IJCAI and AAAI are the mainstream long-running AI meetings.

NIPS and ICML are the recently-ascendent NN-heavy meetings.

------
GlenTheMachine
For a robotics focus, ICRA and IROS are the big ones. IMHO ICRA is a bit
bigger and better than IROS but it's close.

Robotics: Science and Systems (RSS) is smaller but its paper acceptance is
much more selective and it is becoming a very prestigious conference. It's
also single-track, which makes it nice as an attendee (ICRA and IROS run
probably eight to ten parallel tracks).

------
turingbook
CCF, the counterpart of ACM in China, has an official ranking for computer
science conferences and journals classified into ABC.

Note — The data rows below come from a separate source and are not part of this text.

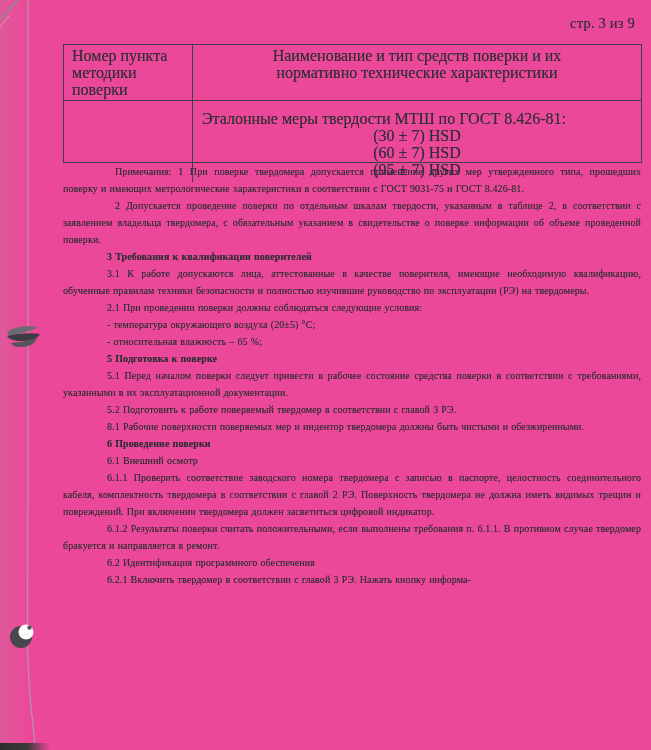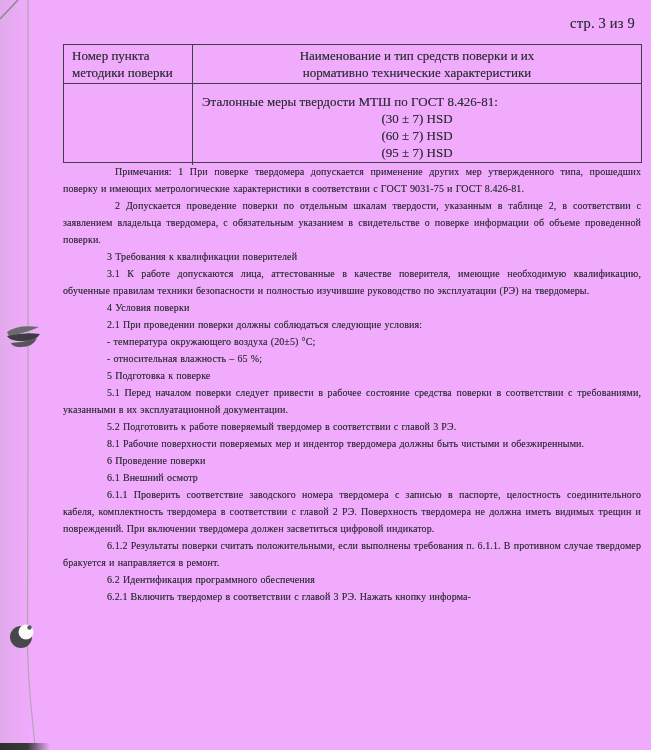--- a/index.html
+++ b/index.html
@@ -1,59 +1,59 @@
 <!DOCTYPE html>
 <html lang="ru"><head>
 <meta charset="utf-8">
 <style>
   html,body { margin:0; padding:0; background:#e9e9e7; }
   .page {
     position:relative;
     width:651px; height:750px;
-    background:#f0abfc;
+    background:#ec4899;
     overflow:hidden;
     font-family:"Liberation Serif","DejaVu Serif",serif;
     color:#2e2e36;
     text-shadow:0 0 .5px rgba(46,46,54,.55);
   }
   
   .page::before{
     content:""; position:absolute; left:0; top:0; bottom:0; width:30px;
     background:linear-gradient(90deg, rgba(160,160,158,.18), rgba(160,160,158,.05) 70%, transparent);
     pointer-events:none;
   }
   .page-number{
     position:absolute; top:15px; right:16px;
     font-size:14.5px; letter-spacing:.2px;
   }
   
   .vtable{
     position:absolute; left:63px; top:44px; width:579px; height:119px;
     border:1px solid #3f3f45;
-    font-size:13px; line-height:17px;
+    font-size:16px; line-height:17px;
     box-sizing:border-box;
   }
   .vrow{ display:flex; }
   .vrow.header{ border-bottom:1px solid #3f3f45; }
   .vcell1{ width:129px; border-right:1px solid #3f3f45; padding:2px 4px 2px 8px; box-sizing:border-box; }
   .vcell2{ flex:1; padding:2px 6px; text-align:center; }
   .vrow.body{ height:81px; }
   .vrow.body .vcell2{ text-align:left; padding-top:9px; }
   .cell-intro{ padding-left:3px; }
   .cell-val{ text-align:center; }
   .cell-val:first-of-type{ margin-top:3px; }
   
   .content{
     position:absolute; left:63px; top:163px; width:578px;
     font-size:14.5px; line-height:17px;
     letter-spacing:.1px; word-spacing:.5px;
     text-align:justify;
   }
   .content p, .content h2{ margin:0; padding:0; font-size:10px; }
-  .content h2{ font-weight:normal; text-indent:44px; text-align:left; }
+  .content h2{ font-weight:bold; text-indent:44px; text-align:left; }
   p.par{ text-indent:44px; }
   p.note{ text-indent:52px; }
   p.plain{ text-indent:0; text-align:left;margin-left:44px; }
   .mt-note1{ margin-top:4px; }
   .mt-h3{ margin-top:15px; }
   .mt-h4{ margin-top:16px; }
   .mt-h5{ margin-top:14px; }
   .mt-h6{ margin-top:14px; }
   .mt-p61{ margin-top:8px; }
   .mt-p62{ margin-top:6px; }
@@ -117,21 +117,20 @@
   </div>
 
   <div class="content">
 
     <p class="note mt-note1">Примечания: 1 При поверке твердомера допускается применение других мер утвержденного типа, прошедших поверку и имеющих метрологические характеристики в соответствии с ГОСТ 9031-75 и ГОСТ 8.426-81.</p>
     <p class="note">2 Допускается проведение поверки по отдельным шкалам твердости, указанным в таблице 2, в соответствии с заявлением владельца твердомера, с обязательным указанием в свидетельстве о поверке информации об объеме проведенной поверки.</p>
 
     <h2 class="mt-h3">3 Требования к квалификации поверителей</h2>
     <p class="par">3.1 К работе допускаются лица, аттестованные в качестве поверителя, имеющие необходимую квалификацию, обученные правилам техники безопасности и полностью изучившие руководство по эксплуатации (РЭ) на твердомеры.</p>
 
-    <h2 class="mt-h4">4 Условия поверки</h2>
     <p class="par">2.1 При проведении поверки должны соблюдаться следующие условия:</p>
     <p class="plain">- температура окружающего воздуха (20±5) °С;</p>
     <p class="plain">- относительная влажность – 65 %;</p>
 
     <h2 class="mt-h5">5 Подготовка к поверке</h2>
     <p class="par">5.1 Перед началом поверки следует привести в рабочее состояние средства поверки в соответствии с требованиями, указанными в их эксплуатационной документации.</p>
     <p class="par">5.2 Подготовить к работе поверяемый твердомер в соответствии с главой 3 РЭ.</p>
     <p class="par">8.1 Рабочие поверхности поверяемых мер и индентор твердомера должны быть чистыми и обезжиренными.</p>
 
     <h2 class="mt-h6">6 Проведение поверки</h2>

The A class conferences in AI field are: AAAI, CVPR, ICCV, ICML, IJCAI, NIPS,
ACL.

[http://www.ccf.org.cn/xspj/rgzn/](http://www.ccf.org.cn/xspj/rgzn/)

------
inigomlap
I already attended two PAPIS conferences in Boston, and are pretty good. It's
not a massive conf, so I made great contacts from ML & AI-based companies.

Check their website, next conf is in London
[http://www.papis.io/](http://www.papis.io/)

------
nmca
NIPS, ICML, ICLR, CVPR. Can't recall which are will be jn Europe off the top
of my head..

------
thisisit
If I may, what is the best ML/AI group on meetup with local presence in your
city?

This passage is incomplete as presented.